In addition to the development and evolution of CNN-based models, Transformer architecture models are also becoming increasingly mature. Transformer’s achievements in natural language processing and computer vision tasks related to image classification have received great praise [29,30]. It can utilize the advantages of structure to capture abundant feature information, achieving advanced performance in segmentation tasks [31,32]. In order to simultaneously obtain local- and global-scale feature information in the image, this model innovates a hierarchical window mechanism. Furthermore, it enhances the model’s processing efficiency through the application of the shifted-windows technique. Simultaneously, under the influence of traditional CNN-based models, Cao et al. enhanced the U-Net model, introducing an entirely Transformer-based architecture known as Swin-UNet [33].

It can be seen that in the semantic segmentation of remote sensing images, any irregular and unclear spectral feature target recognition is challenging. Therefore, the main motivation of each cloud and cloud shadow detection method is to effectively optimize the model structure and refine feature thresholds during the algorithm iteration. The Swin-UNet in this study compensates for the inability of the original CNN to capture long-distance features by adding Swin Transformer blocks, while preserving the original compact structure. It can better extract the local and global semantic features of large-scale complex features in high-resolution and medium-resolution images and demonstrates better performance [34]. Especially when facing high-resolution images with complex features, this model has been proven to be a great choice for detection tasks in different kinds of target recognition.
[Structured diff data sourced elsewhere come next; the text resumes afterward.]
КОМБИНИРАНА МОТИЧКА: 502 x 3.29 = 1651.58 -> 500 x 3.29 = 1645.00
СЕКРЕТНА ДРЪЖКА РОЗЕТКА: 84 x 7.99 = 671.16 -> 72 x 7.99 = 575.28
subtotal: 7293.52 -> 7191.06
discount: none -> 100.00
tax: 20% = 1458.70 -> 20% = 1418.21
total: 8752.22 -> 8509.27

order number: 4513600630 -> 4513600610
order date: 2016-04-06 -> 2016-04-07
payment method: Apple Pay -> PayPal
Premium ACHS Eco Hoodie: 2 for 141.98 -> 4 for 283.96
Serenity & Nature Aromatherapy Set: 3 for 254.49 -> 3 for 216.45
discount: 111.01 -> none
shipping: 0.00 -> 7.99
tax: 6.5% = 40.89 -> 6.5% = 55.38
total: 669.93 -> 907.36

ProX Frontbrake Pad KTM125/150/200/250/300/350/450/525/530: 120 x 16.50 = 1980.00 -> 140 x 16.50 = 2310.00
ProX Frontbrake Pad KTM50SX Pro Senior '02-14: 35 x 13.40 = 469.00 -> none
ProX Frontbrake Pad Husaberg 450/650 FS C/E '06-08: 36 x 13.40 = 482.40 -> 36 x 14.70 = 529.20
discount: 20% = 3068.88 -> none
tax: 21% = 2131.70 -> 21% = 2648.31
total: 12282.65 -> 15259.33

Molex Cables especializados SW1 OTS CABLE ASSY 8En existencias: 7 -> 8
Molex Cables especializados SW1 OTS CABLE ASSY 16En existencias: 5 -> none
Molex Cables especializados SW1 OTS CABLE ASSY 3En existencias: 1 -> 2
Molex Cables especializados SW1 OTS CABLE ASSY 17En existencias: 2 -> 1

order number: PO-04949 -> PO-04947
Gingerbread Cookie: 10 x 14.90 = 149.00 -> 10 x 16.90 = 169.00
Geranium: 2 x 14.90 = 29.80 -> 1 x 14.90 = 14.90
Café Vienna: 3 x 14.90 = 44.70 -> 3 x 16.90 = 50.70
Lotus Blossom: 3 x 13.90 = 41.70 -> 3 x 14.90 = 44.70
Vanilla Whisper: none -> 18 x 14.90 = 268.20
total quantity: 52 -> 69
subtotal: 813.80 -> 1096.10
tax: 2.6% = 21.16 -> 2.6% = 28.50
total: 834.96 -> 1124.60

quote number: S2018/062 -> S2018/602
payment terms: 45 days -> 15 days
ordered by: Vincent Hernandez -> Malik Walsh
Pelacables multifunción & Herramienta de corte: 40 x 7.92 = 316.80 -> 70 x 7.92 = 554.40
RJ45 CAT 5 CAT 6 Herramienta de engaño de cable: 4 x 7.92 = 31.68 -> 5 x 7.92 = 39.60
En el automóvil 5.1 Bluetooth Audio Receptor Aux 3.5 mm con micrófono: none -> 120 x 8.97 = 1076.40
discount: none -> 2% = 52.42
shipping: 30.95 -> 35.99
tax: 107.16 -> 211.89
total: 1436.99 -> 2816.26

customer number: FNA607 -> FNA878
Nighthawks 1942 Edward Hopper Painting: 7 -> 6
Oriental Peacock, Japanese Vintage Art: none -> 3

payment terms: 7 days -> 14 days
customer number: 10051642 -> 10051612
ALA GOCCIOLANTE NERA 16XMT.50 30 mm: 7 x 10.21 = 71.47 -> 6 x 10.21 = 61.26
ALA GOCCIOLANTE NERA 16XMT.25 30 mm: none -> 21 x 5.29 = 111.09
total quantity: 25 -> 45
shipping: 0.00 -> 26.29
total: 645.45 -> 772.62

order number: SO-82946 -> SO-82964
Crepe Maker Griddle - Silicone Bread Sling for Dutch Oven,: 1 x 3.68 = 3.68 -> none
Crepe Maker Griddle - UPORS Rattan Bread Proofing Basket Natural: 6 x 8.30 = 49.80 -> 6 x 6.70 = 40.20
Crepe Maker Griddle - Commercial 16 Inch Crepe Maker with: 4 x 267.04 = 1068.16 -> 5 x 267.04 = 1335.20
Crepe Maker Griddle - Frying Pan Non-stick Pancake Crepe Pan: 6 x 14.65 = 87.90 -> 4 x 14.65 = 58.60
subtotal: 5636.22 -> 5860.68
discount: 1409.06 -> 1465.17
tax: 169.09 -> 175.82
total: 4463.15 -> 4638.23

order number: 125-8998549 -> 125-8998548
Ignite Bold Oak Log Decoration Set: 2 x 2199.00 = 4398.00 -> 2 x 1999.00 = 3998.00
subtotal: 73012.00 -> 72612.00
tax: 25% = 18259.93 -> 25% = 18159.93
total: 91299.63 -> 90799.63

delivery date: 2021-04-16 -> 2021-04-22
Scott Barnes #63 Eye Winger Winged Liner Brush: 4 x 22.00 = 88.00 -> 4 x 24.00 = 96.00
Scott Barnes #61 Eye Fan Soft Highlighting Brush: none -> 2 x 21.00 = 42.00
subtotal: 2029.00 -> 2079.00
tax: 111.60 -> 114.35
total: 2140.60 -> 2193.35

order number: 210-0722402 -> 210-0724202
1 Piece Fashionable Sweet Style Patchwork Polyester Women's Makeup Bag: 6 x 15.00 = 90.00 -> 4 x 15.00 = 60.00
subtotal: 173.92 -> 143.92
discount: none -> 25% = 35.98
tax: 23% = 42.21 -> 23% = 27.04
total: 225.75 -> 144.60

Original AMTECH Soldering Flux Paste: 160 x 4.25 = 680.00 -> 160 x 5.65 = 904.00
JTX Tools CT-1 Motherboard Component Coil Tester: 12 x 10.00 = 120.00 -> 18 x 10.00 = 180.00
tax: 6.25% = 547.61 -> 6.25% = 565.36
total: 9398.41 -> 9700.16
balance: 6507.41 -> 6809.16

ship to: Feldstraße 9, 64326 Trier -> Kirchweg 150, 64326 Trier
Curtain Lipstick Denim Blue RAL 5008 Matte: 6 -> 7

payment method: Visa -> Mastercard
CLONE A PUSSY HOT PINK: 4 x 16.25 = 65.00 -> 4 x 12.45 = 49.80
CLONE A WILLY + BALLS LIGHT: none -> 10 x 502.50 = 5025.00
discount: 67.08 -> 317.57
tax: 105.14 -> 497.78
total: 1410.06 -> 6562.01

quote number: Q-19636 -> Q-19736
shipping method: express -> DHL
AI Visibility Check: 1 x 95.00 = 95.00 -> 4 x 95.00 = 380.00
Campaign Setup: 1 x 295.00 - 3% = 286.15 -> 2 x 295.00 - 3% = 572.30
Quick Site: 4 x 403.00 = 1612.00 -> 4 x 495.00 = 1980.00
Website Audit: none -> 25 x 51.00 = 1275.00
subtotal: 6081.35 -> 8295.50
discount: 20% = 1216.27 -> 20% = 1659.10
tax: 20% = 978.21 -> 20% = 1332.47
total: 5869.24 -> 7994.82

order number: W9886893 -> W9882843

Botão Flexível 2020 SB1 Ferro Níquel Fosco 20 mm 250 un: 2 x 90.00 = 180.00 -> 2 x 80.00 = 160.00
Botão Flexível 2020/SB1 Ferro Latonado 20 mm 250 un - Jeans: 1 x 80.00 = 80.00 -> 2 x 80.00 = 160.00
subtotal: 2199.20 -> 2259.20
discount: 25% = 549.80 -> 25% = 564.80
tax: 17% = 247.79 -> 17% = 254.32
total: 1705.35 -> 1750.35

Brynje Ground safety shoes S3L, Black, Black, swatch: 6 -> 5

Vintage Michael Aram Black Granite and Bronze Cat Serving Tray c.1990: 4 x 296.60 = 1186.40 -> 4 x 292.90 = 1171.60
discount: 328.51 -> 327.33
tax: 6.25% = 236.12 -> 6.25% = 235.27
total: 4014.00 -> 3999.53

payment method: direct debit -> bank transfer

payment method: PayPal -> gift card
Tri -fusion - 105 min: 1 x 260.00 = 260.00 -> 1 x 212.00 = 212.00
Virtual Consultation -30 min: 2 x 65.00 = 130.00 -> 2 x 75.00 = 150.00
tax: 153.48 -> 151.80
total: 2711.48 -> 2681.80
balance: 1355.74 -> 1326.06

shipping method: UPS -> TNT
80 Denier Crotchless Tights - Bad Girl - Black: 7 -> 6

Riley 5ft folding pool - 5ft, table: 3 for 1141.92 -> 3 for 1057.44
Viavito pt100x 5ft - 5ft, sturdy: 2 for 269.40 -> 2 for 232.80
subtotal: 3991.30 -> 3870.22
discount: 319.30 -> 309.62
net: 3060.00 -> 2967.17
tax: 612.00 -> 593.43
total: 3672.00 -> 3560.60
This paper introduces a methodology for cloud and cloud shadow detection using the Swin-UNet model, tailored for four-channel GF-1 WFV multi-spectral remote sensing imagery. Specifically, this study contrasts the detection outcomes of various models by employing preprocessing, data filtering and enhancement techniques and manipulating sample proportions. This study evaluates the feasibility of using the Swin-UNet model to detect clouds and cloud shadows in GF-1 WFV data through various parameter indicators. Additionally, the accuracy and robustness of this model in remote sensing image recognition and segmentation tasks are also the focus of our analysis. This endeavor aimed to address challenges like inadequate precision in cloud and cloud shadow detection and complexities related to boundary segmentation within moderate- and high-resolution imagery. This novel research field attempts to effectively combine machine learning and swarm intelligence methods [35,36] and has been proven to achieve outstanding results in different fields. In conclusion, a summary and outlook were made on the existing problems.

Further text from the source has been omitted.